And while many question Node.js's flexibility, compared to Python, its single-threaded architecture—running on a multi-threaded Chromium browser—makes it an ideal choice for the async-heavy scraping tasks.

This article will guide you through the step-by-step process of web scraping anonymously using Node.js alongside using a range of tools and techniques. By the end, you'll have the knowledge and skills to get you scraping the web undetected.

Prerequisites

To follow along seamlessly through the course of this tutorial, ensure you have the following knowledge and tools ready:

  • Javascript basics. Understanding the basics of Javascript and using npm for dependency management.

  • HTML and CSS. Familiarity with the html DOM and css selectors.

  • A Code Editor. You can use any code editor of your choice. I’ll be using VS Code on macOS for this tutorial.

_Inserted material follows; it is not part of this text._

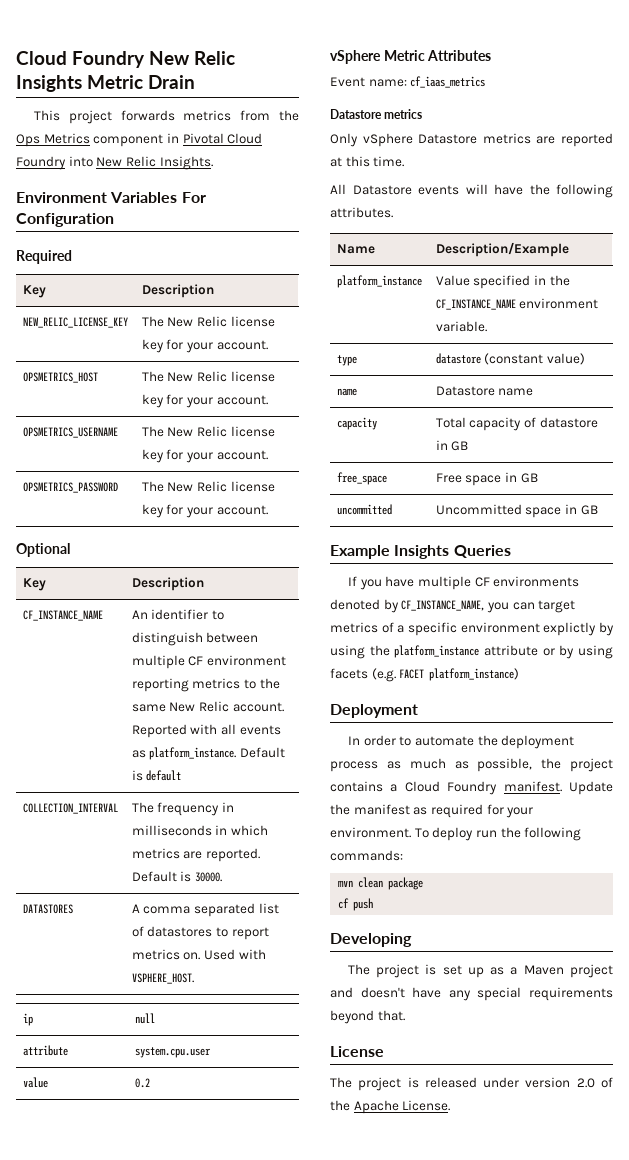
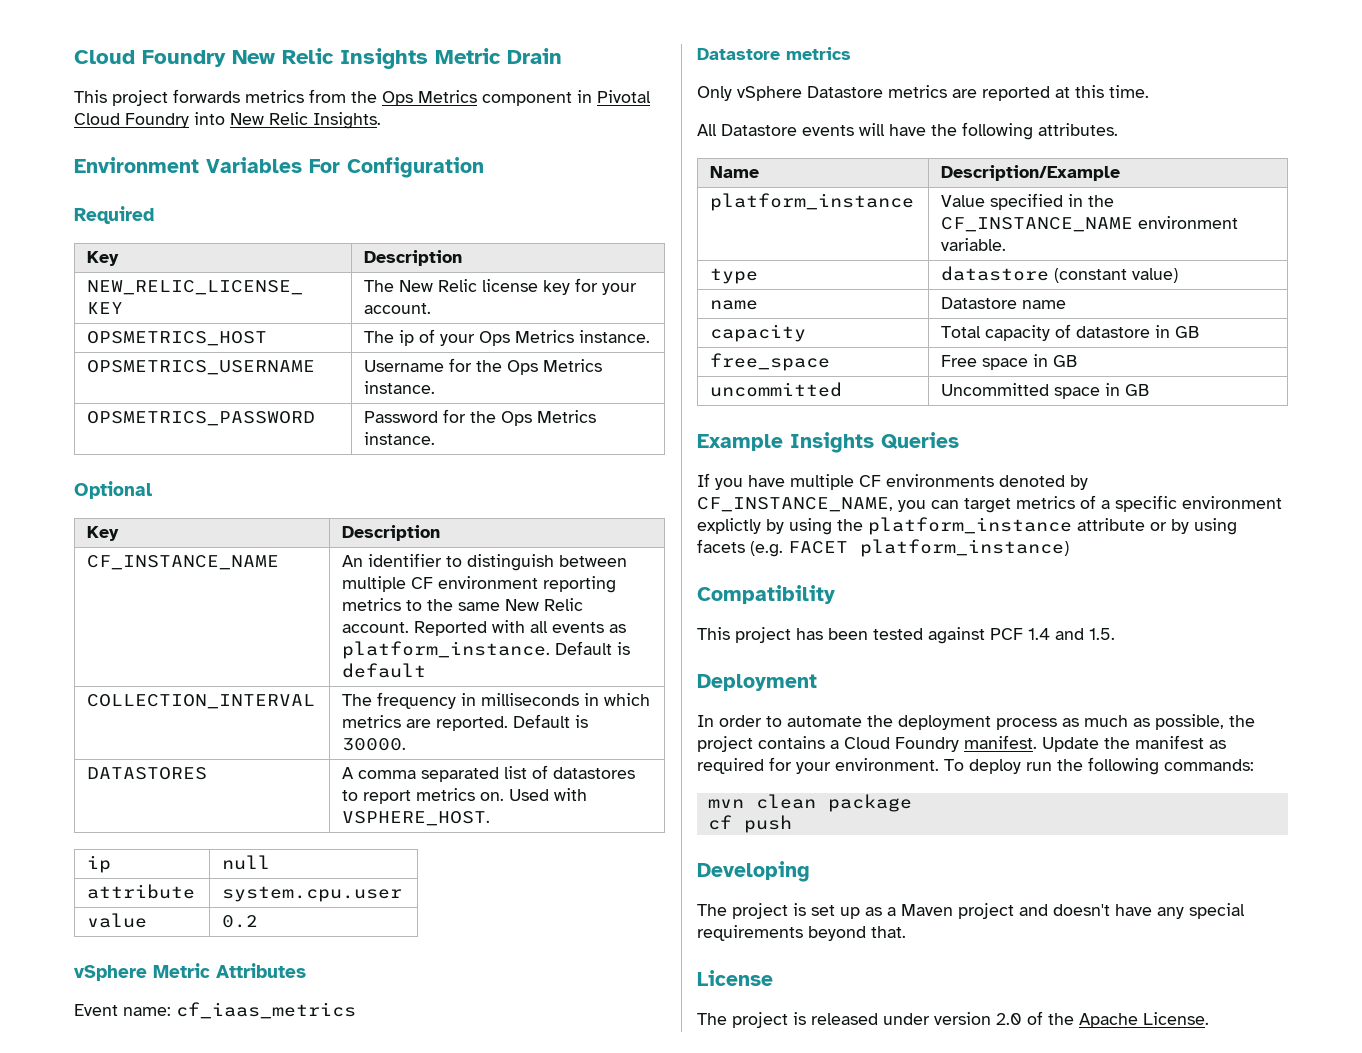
[167,371,275,382] [141,394,268,408] [22,427,118,438] [141,426,275,437] [141,449,268,463] [22,482,118,493] [141,481,275,492] [141,504,268,518] New Relic license key for your account. // OPSMETRICS_USERNAME | The New Relic license key for your account. // OPSMETRICS_PASSWORD | The New Relic license key for your account. -> [399,329,651,346] [87,360,316,375] [364,358,603,375] [364,381,436,394] [87,411,316,426] [364,409,597,426] [364,432,436,445] ip of your Ops Metrics instance. // OPSMETRICS_USERNAME | Username for the Ops Metrics instance. // OPSMETRICS_PASSWORD | Password for the Ops Metrics instance.
(520, 674) none -> [697,585,835,604] [697,627,1115,644] // Compatibility // This project has been tested against PCF 1.4 and 1.5.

  • Node.js installed. Have the Node.js runtime installed. If not, download and install Node.js to get started.

Set up a Node.js Project

First, create a new directory called anonymous-scraper by running the code below in your terminal:

mkdir anonymous-scraper

Navigate into the directory:

cd anonymous-scraper

Initialize the Node.js project:

npm init -y

This will create a package.json file in the root folder that helps track your dependencies, and manage installed libraries. You should also add the { "type": "module" } field to your package.json file if it isn't present as the tutorial will run in ES6 module.

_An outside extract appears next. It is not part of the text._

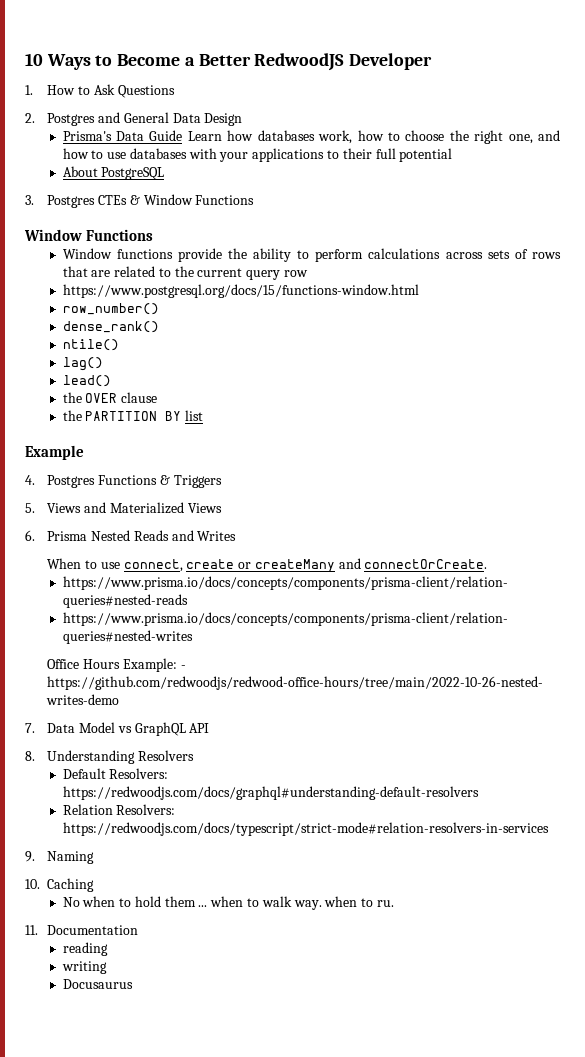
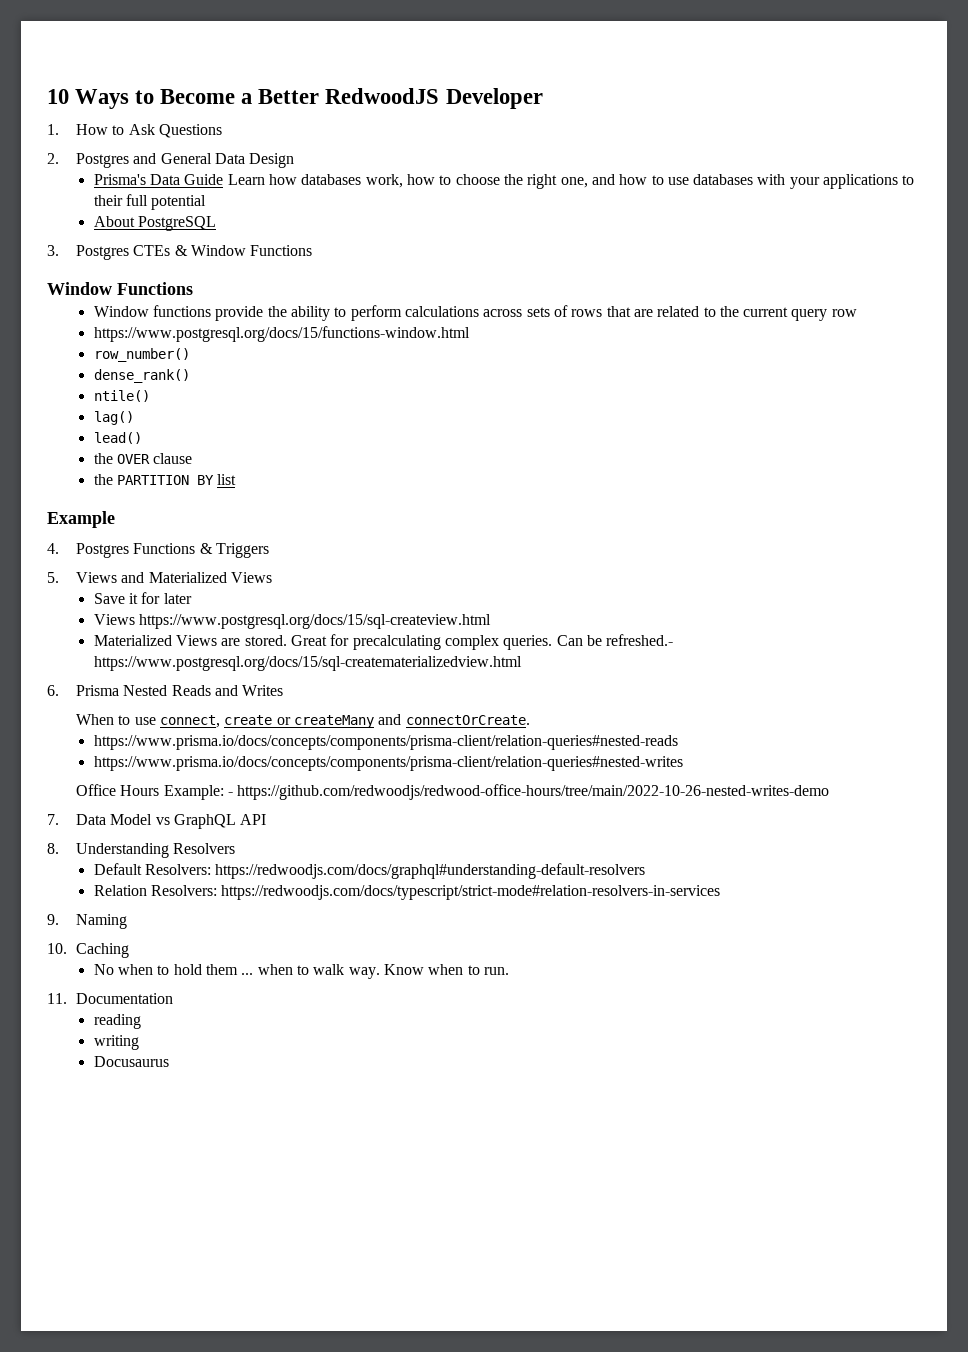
(222, 508) none -> [93,592,192,604] [93,614,492,629] [93,634,674,650] [93,656,522,671] // Save it for later // Views https://www.postgresql.org/docs/15/sql-createview.html // Materialized Views are stored. Great for precalculating complex queries. Can be refreshed.- https://www.postgresql.org/docs/15/sql-creatematerializedview.html
[324,896,394,907] when to ru. -> [383,964,509,975] Know when to run.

This tutorial is split into two tiers, each offering a distinct degree of anonymity and tackling different scraping complexity levels. With this approach, I aim to provide you with a thorough understanding of techniques and strategies across both dimensions.

Now let's begin.

Tier 1: Static-site scraping with Cheerio, Fetch, and user-agents rotation

This tier explores how to scrape static sites using the fetch API for http requests, Cheerio for static HTML parsing, and the user-agents rotation library for anonymity.

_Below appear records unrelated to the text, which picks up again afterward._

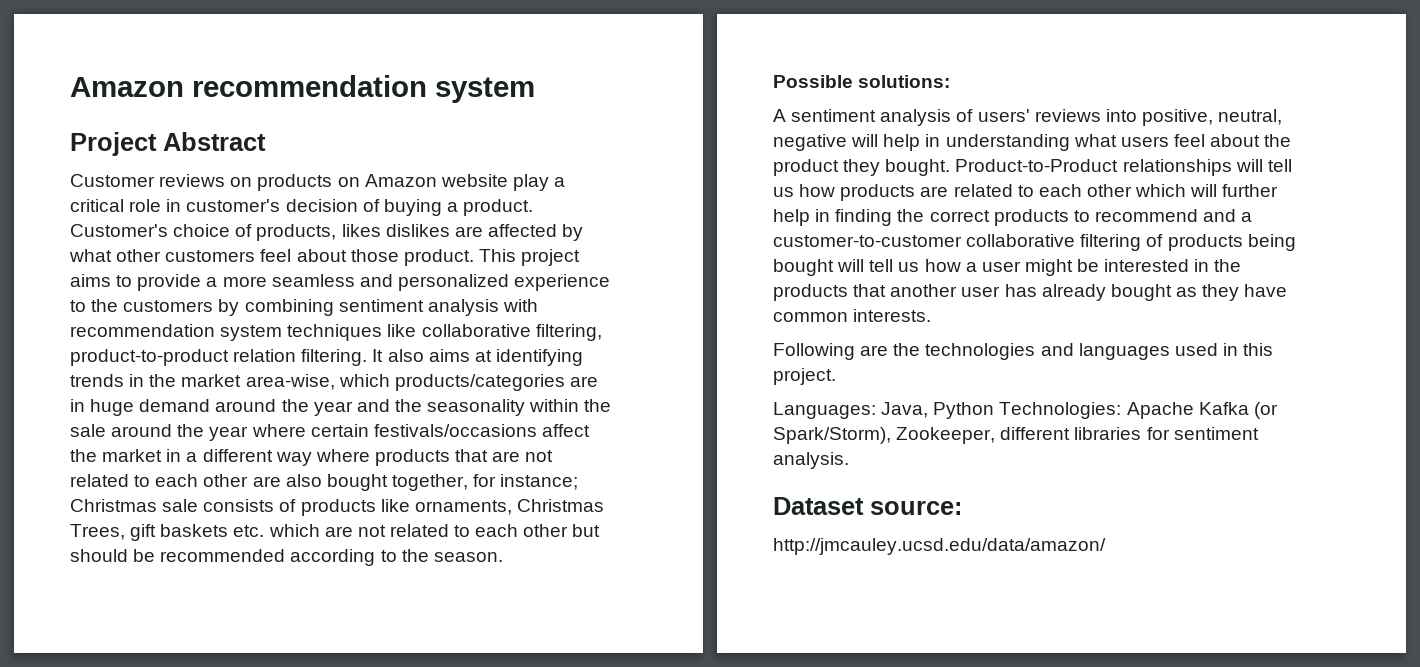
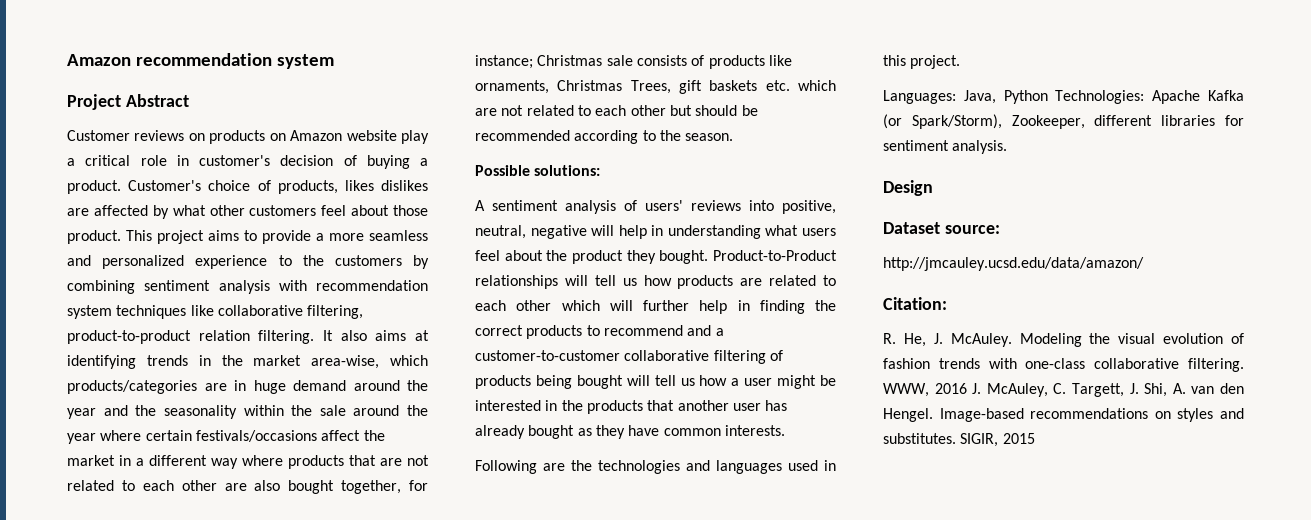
(849, 460) none -> [883,180,933,196] // Design
(1106, 546) none -> [883,297,947,310] [883,333,1244,347] [883,358,1244,372] [883,383,1244,397] [883,408,1244,422] [883,433,1035,447] // Citation: // R. He, J. McAuley. Modeling the visual evolution of fashion trends with one-class collaborative filtering. WWW, 2016 J. McAuley, C. Targett, J. Shi, A. van den Hengel. Image-based recommendations on styles and substitutes. SIGIR, 2015

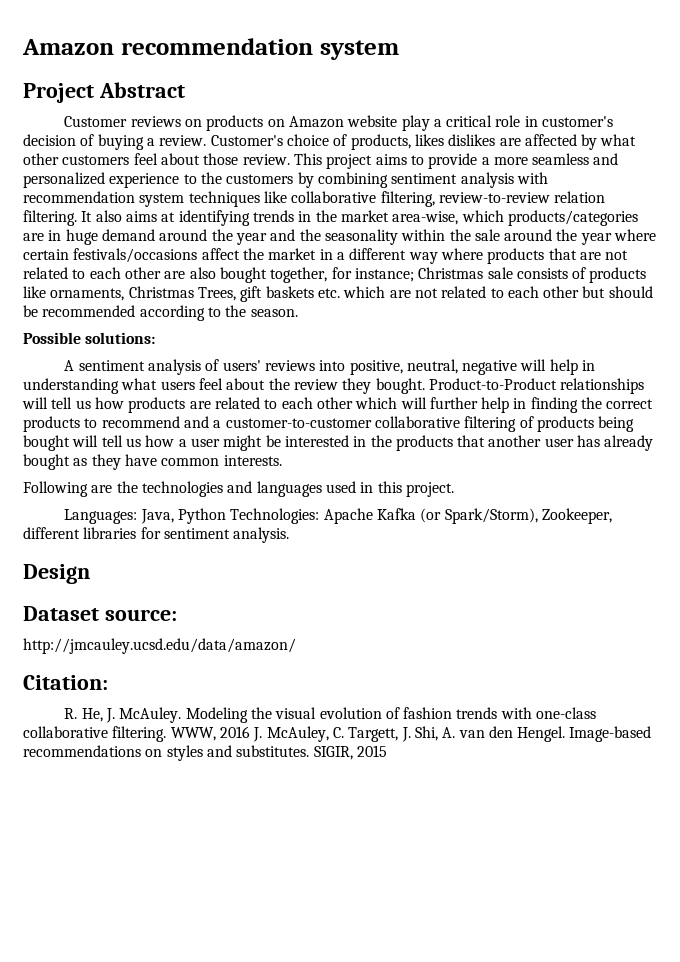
[67,180,121,194] product. -> [159,135,207,146] review.
[67,230,121,244] product. -> [242,154,290,165] review.
[67,330,191,344] product-to-product -> [438,192,550,203] review-to-review
[572,250,623,264] product -> [293,379,338,390] review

The user-agents library helps generate random real-world user-agents, varying the identity of requests to reduce the likelihood of detection and IP tracking by the target website.

While there are other options for making http requests like Axios and Superagent, I chose the built-in Fetch API (starting from v18.0.0) because it is lightweight, and eliminates the need for extra third-party libraries.

However, if you're on an older Node.js version, you may need to install node-fetch to use the fetch() API.

Step 1: Create the scraper file and install the necessary dependencies

Create a new file named anon-scraper1.js and open the file. You can do that by running the following command on your terminal:

touch anon-scraper1.js

The only required library for this tier are Cheerio and User-agents libraries. Run the following command to install the cheerio and user-agents packages:

npm install cheerio user-agents

Step 2: Fetch the HTML Content of Your Target Website

To fetch the HTML of your target website, you will use the fetch API. This allows you to send a request to the website, retrieve its HTML, and prepare it for parsing. See code:

const fetchStaticData = async () => {
	try {
		// Send GET request to fetch website data
		const PAGE_URL = "https://books.toscrape.com/";
		const response = await fetch(PAGE_URL);
 
		// Extract text data from the response
		const data = await response.text();
 
		// Log the extracted data
		console.log(data);
	} catch (error) {
		// Handle errors
		console.error("Error fetching Data ->", error);
	}
};
fetchStaticData();

The fetchStaticData() async function sends a GET request to the specified PAGE_URL, then it retrieves the HTML response as text, and logs it to the console. The try-catch block handles any error during the process.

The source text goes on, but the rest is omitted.